アプリケーションでは、ストーリーボードのステータスが変更されたときに呼び出されるハンドラーを登録できます。 これにより、ストーリーボードの再生が開始されたとき、完了まで実行されたとき、スケジュールから完全に削除されたとき、または優先度の高いストーリーボードによる中断が原因で完了できなくなるときに、アプリケーションが応答できるようになります。 ストーリーボード イベント ハンドラー (または優先順位の比較) に渡されるストーリーボードを識別するために、アプリケーションでは IUIAnimationStoryboard::SetTag メソッドを使用して、変数の識別に使用できるのと同様に、ストーリーボードにタグを適用できます。 ストーリーボードの再利用と同様に、開発者はタグを使用してストーリーボードを識別する際には注意を払う必要があります。また、ユーザーアクションによって多くのストーリーボードがキューに入れられてもあいまいさが生じないようにする必要があります。
次の例は、このトピックの前のセクションで構築されたストーリーボードをスケジュールする試行の 2 つのバリエーションを示しています。

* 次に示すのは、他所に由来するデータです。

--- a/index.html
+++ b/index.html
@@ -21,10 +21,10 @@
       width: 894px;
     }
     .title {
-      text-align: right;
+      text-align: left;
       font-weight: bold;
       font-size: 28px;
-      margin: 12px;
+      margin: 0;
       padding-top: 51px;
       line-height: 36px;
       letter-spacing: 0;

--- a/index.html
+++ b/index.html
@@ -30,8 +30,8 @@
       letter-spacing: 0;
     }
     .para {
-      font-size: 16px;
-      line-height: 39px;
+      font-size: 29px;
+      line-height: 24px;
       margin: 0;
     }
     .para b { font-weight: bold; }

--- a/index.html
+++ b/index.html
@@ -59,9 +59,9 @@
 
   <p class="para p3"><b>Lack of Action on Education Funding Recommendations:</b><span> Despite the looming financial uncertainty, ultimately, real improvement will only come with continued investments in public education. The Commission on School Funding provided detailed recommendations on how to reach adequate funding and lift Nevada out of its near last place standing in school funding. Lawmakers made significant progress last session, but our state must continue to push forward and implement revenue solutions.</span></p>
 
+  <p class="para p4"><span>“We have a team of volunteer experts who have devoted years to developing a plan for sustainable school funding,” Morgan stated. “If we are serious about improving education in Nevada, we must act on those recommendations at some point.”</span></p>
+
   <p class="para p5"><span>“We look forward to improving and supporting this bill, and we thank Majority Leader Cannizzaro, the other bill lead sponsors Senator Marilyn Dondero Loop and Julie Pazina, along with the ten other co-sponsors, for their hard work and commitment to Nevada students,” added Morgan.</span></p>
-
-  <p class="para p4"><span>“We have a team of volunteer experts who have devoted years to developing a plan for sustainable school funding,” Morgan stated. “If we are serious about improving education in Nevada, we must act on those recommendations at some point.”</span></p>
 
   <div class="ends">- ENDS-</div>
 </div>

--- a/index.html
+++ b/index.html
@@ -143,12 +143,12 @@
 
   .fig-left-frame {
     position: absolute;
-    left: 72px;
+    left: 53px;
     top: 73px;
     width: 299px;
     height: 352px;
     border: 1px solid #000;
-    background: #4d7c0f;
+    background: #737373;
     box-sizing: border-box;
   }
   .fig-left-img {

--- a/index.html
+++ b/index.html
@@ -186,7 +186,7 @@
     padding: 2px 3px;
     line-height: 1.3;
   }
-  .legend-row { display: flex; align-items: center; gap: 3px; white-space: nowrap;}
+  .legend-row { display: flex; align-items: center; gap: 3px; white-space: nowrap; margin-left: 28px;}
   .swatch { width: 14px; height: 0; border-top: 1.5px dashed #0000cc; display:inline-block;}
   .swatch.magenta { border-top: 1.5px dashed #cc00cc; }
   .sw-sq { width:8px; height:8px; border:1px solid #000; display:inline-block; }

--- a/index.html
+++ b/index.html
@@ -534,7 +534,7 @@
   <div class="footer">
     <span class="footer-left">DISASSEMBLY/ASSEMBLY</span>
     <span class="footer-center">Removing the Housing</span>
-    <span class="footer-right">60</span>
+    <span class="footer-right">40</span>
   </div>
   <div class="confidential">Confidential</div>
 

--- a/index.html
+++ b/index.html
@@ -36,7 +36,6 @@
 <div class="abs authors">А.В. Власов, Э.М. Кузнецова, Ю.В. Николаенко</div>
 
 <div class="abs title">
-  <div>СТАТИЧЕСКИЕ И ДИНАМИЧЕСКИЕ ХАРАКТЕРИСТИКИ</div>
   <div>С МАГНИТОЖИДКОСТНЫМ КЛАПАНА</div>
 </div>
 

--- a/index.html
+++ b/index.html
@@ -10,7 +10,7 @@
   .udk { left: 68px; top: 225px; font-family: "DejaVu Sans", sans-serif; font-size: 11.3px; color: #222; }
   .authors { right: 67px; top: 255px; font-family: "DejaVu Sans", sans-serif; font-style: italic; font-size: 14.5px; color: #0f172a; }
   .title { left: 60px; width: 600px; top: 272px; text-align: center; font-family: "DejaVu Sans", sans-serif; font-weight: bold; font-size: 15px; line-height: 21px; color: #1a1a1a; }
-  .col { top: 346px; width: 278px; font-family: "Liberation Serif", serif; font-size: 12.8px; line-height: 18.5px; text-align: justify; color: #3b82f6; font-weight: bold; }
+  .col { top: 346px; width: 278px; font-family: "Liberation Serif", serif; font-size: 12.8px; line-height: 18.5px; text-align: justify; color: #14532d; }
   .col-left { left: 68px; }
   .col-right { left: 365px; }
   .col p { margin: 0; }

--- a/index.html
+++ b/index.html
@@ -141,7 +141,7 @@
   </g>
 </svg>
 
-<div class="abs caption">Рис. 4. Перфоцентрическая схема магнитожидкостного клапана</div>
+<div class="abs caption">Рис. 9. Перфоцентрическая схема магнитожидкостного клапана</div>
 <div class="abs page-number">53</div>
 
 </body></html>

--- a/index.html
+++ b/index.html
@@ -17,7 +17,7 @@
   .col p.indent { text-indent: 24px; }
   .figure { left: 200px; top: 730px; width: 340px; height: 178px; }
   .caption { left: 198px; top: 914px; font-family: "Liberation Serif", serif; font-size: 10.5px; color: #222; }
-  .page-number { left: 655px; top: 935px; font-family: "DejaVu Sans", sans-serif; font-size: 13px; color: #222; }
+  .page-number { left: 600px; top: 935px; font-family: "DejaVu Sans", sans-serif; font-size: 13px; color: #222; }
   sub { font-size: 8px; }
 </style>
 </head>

このシナリオでは、6 つのストーリーボード A から F が、変数 W、X、Y、Z をアニメーション化するように既にスケジュールされていますが、A と B のみが再生を開始しています。 G というラベルが付いた新しいストーリーボードには、許容できる最も長い遅延が、次の図に示す期間に設定されています。
アプリケーションには、次のロジックを含む優先度比較が登録されています。
- G は C と E のみをキャンセルし、失敗を防ぐためにのみキャンセルすることができます。
- G では、A、C、E、F のみをトリミングでき、失敗を防ぐためだけにトリミングできます。
- ストーリーボードでは他のストーリーボードを圧縮できます (圧縮は常に失敗を防ぐためにのみ行われます)。
Note
修飾子「only to prevent failure」は、priorityEffect パラメーターが UI_ANIMATION_PRIORITY_EFFECT_FAILURE の場合にのみ、登録済みの優先度比較が S_OK を返すことを意味しています。 詳細については、IUIAnimationPriorityComparison::HasPriority メソッドを参照してください。
許容される最も長い遅延が経過する前に G を開始するには、アニメーション マネージャーで次の操作を行う必要があります。
- F のトリミング
- E のキャンセル
E がキャンセルされると、D と F が明らかにされ、元のアウトラインに戻ります。
アニメーション マネージャーでは、許容される最も長い遅延が経過する前にスケジュールを設定するために C をキャンセルまたはトリミングする必要がないため、C と G を満たすことで G がいつ開始されるかが決まります。
G が正常にスケジュールされた後、その遷移の期間を決定することができるため、そのアウトラインの残りの部分は既知となります。 ただし、その後別のストーリーボードがスケジュールから削除されると、アウトラインが変化する可能性があります。
2 番目の例として、上記のようなシナリオを検討しますが、G に指定された許容される最も長い遅延が短くなります。
このケースでは次の操作が実行されます。
- F のトリミング
- E のキャンセル
- C のキャンセル
また、アニメーション マネージャーでは、許容される最も長い遅延後に G を開始できるように、表示された量で D を圧縮する必要があります。
相対的なタイミングを維持するために、A、B、F も圧縮されます。
ただし、関連のない変数 (表示されない) のストーリーボードは圧縮されません。
G の開始時に変数の値が異なるため、ここでも G のアウトラインが認識され、最初のシナリオの結果とは異なります。